- Supplied records
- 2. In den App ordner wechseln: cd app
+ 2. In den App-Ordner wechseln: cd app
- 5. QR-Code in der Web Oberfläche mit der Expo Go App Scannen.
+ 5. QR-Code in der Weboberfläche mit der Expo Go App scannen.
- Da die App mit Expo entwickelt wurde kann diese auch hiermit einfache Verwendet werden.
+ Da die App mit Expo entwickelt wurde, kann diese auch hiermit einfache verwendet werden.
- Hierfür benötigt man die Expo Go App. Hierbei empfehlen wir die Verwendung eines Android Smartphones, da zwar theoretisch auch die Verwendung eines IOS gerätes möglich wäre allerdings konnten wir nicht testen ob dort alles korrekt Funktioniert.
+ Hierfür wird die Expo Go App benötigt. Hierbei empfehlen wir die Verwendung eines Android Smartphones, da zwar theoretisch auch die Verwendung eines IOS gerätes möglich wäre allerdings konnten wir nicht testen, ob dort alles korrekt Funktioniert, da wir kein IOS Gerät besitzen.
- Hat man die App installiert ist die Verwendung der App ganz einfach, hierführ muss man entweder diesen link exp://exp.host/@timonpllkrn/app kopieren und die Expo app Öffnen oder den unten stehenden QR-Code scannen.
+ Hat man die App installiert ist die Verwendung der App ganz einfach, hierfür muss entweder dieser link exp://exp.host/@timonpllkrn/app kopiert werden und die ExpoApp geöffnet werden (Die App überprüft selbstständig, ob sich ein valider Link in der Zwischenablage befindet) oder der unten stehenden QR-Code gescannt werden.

- About this task
Filter the records above, keeping each line that contains the word "zwar".

- Result
- Hierfür benötigt man die Expo Go App. Hierbei empfehlen wir die Verwendung eines Android Smartphones, da zwar theoretisch auch die Verwendung eines IOS gerätes möglich wäre allerdings konnten wir nicht testen ob dort alles korrekt Funktioniert.
+ Hierfür wird die Expo Go App benötigt. Hierbei empfehlen wir die Verwendung eines Android Smartphones, da zwar theoretisch auch die Verwendung eines IOS gerätes möglich wäre allerdings konnten wir nicht testen, ob dort alles korrekt Funktioniert, da wir kein IOS Gerät besitzen.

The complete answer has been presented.